Laverick lit a cigarette and threw the match away.
“Horrible affair it was,” he remarked.
Bellamy glanced toward the door, – a man had looked in and departed.
“Enough of this fencing, Laverick,” he said. “A theft was committed from the person of that murdered man, of which the general public knows nothing. A pocketbook was stolen from him containing twenty thousand pounds and a sealed document. As to who murdered the man, I want you to understand that that is not my affair. As to what has become of that twenty thousand pounds, I have not the slightest curiosity. I want the document.”
“What claim have you to it?” Laverick asked quickly.
“I might retort, but I will not,” Bellamy replied. “Time is too short. I will answer you by explaining who the man was and what that document consists of. The man’s name was Von Behrling, and he was a trusted agent of the Austrian Secret Service. The document of which he was robbed contains a verbatim report of the conference which recently took place at Vienna between the Emperor of Germany, the Emperor of Austria, and the Czar of Russia. It contains the details of a plot against this country and the undertakings entered into by those several Powers. I want that document, Laverick. Have I established my claim?”
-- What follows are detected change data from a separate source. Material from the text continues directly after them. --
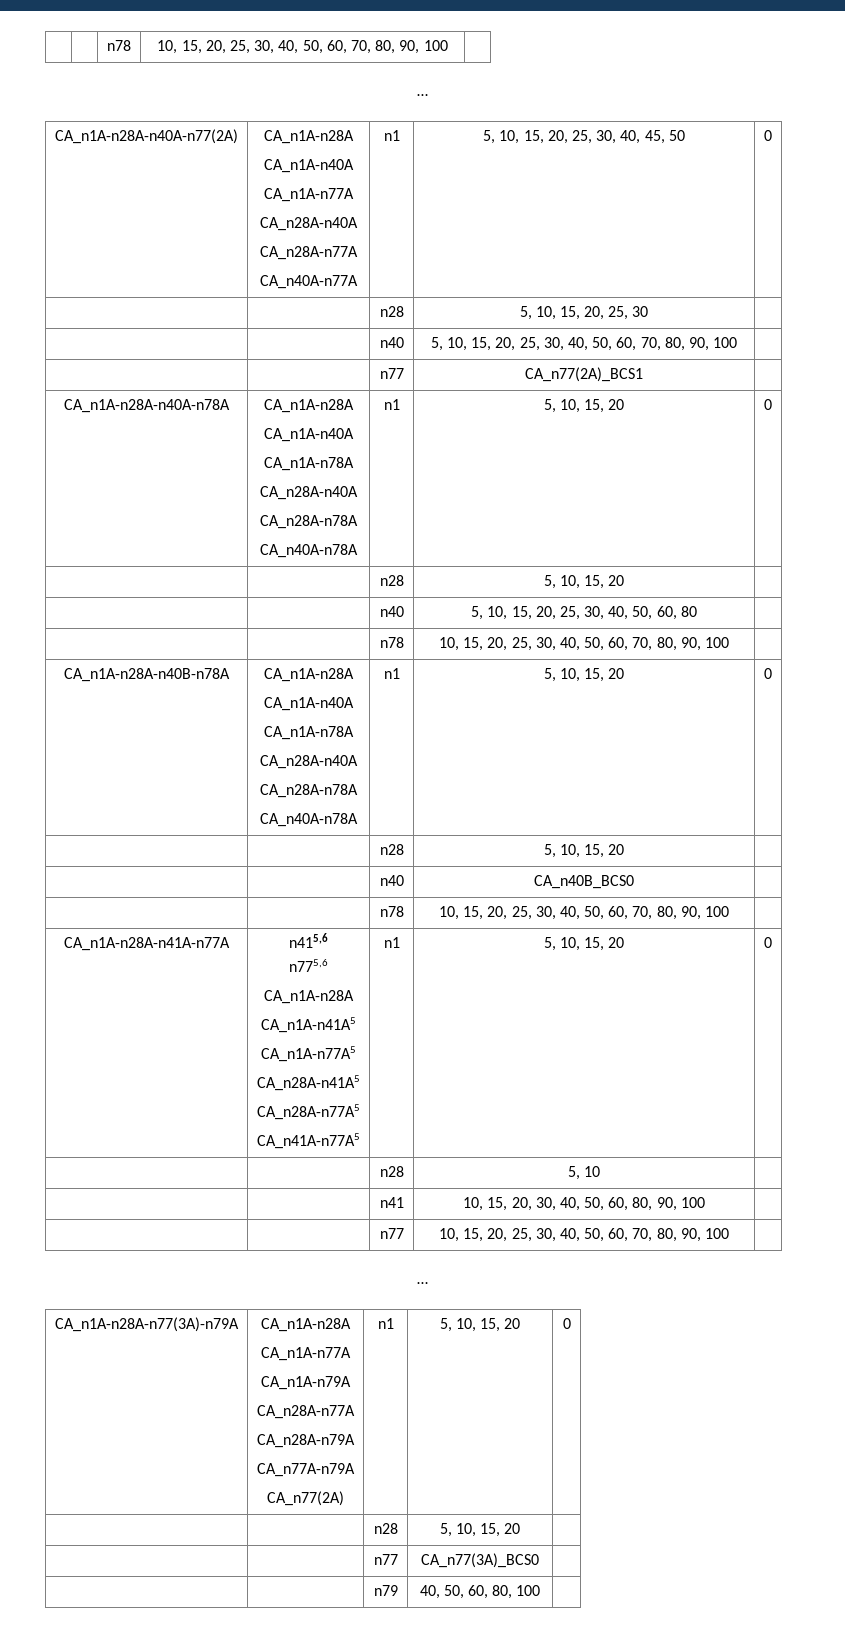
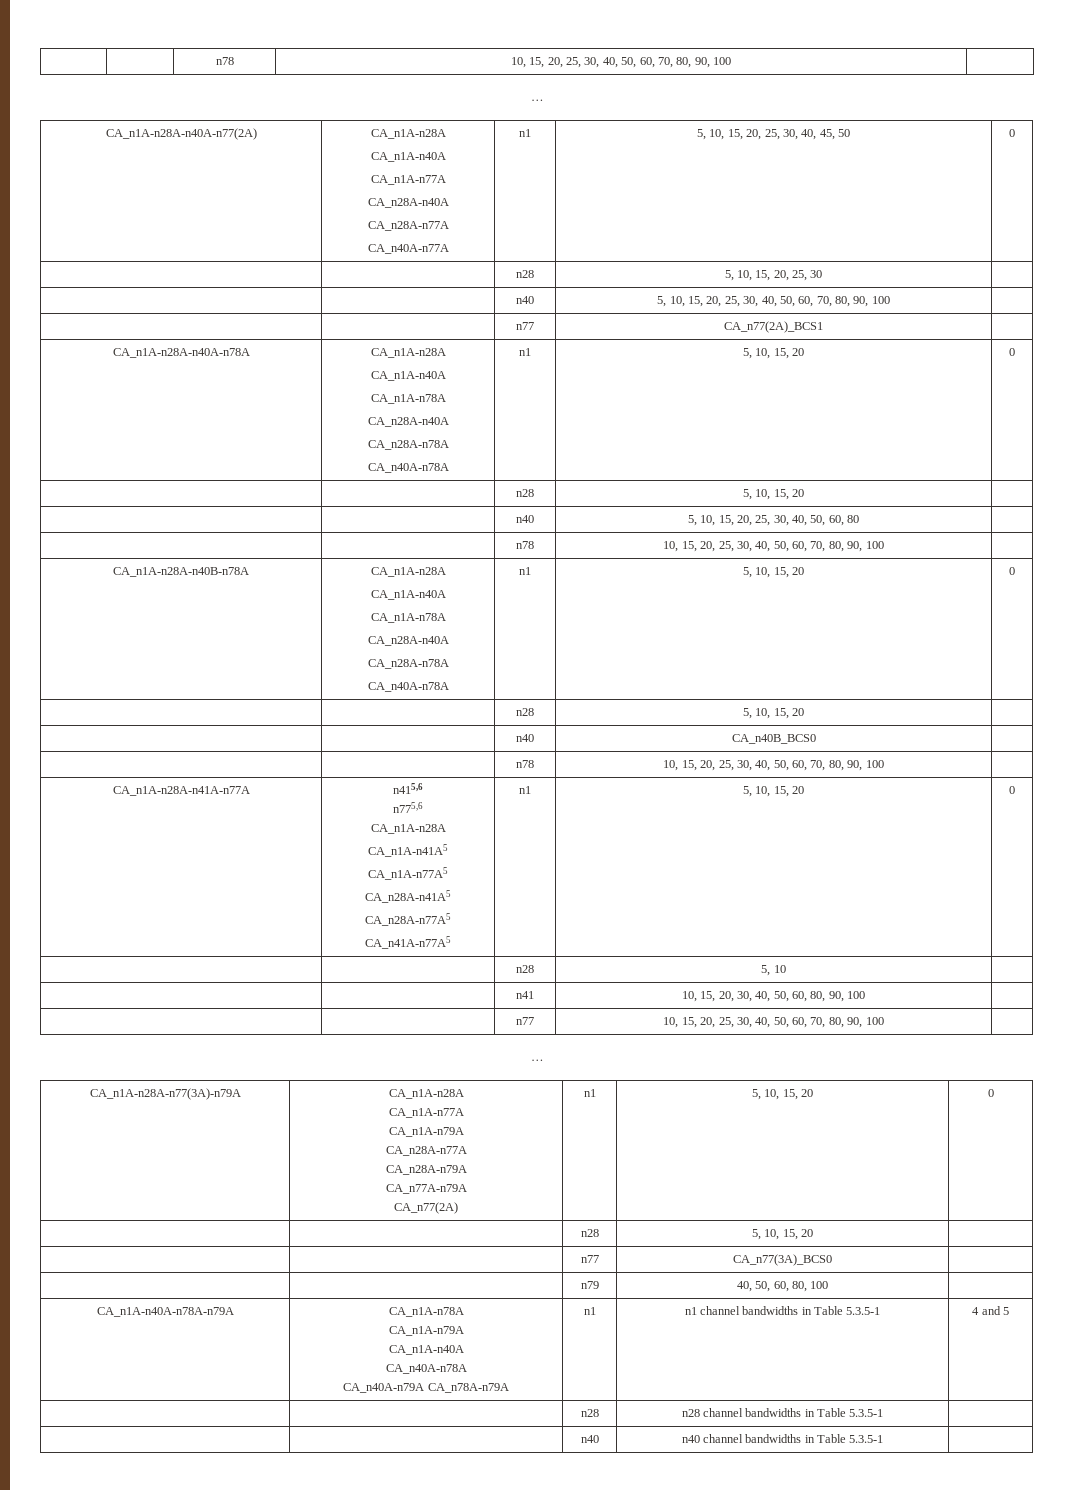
+ CA_n1A-n40A-n78A-n79A | CA_n1A-n78A
+ CA_n1A-n79A
+ CA_n1A-n40A
+ CA_n40A-n78A
+ CA_n40A-n79A CA_n78A-n79A | n1 | n1 channel bandwidths in Table 5.3.5-1 | 4 and 5
+ | | n28 | n28 channel bandwidths in Table 5.3.5-1 |
+ | | n40 | n40 channel bandwidths in Table 5.3.5-1 |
“You have,” Laverick answered. “Why on earth Didn’t you come to me before? Don’t you believe that I should have listened to you as readily as to Mademoiselle Idiale?”
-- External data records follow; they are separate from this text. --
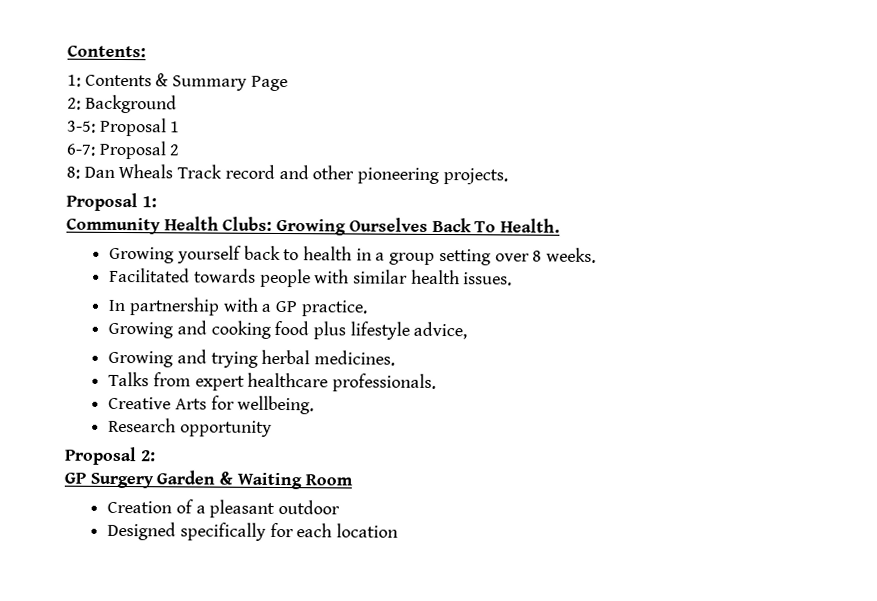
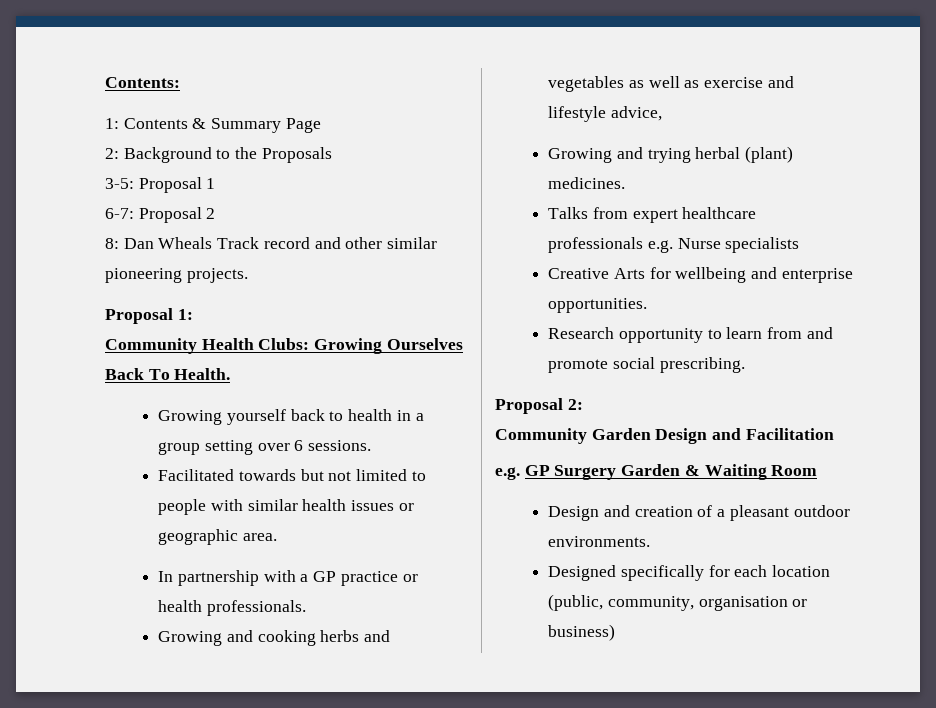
- 2: Background
+ 2: Background to the Proposals
- 8: Dan Wheals Track record and other pioneering projects.
+ 8: Dan Wheals Track record and other similar pioneering projects.
- Growing yourself back to health in a group setting over 8 weeks.
+ Growing yourself back to health in a group setting over 6 sessions.
- Facilitated towards people with similar health issues.
+ Facilitated towards but not limited to people with similar health issues or geographic area.
- In partnership with a GP practice.
+ In partnership with a GP practice or health professionals.
- Growing and cooking food plus lifestyle advice,
+ Growing and cooking herbs and vegetables as well as exercise and lifestyle advice,
- Growing and trying herbal medicines.
+ Growing and trying herbal (plant) medicines.
- Talks from expert healthcare professionals.
+ Talks from expert healthcare professionals e.g. Nurse specialists
- Creative Arts for wellbeing.
- Research opportunity
+ Creative Arts for wellbeing and enterprise opportunities.
+ Research opportunity to learn from and promote social prescribing.
  Proposal 2:
- GP Surgery Garden & Waiting Room
+ Community Garden Design and Facilitation
+ e.g. GP Surgery Garden & Waiting Room
- Creation of a pleasant outdoor
+ Design and creation of a pleasant outdoor environments.
- Designed specifically for each location
+ Designed specifically for each location (public, community, organisation or business)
“I wish that I had come,” Bellamy admitted, “and yet, here is the truth, Laverick, because the truth is best. Twenty-two years lie between us and the time when we knew anything of one another. To me, therefore, you are a stranger. I had my spies following Von Behrling that night. I know that you took the pocket-book from his dead body. If you did not murder him yourself, the deed was done by an accomplice of yours. How was I to trust you? We are speaking naked words, my friend. We are dealing with naked truths. To me you were a murderer and a thief. A word from me and you would have realized the value of that document. I tell you frankly that Austria would give you almost any sum for it to-day.”
Laverick, strong man though he was, was conscious of a sudden weakness. He raised his hand to his forehead and drew it away – wet. He struggled desperately for self-control.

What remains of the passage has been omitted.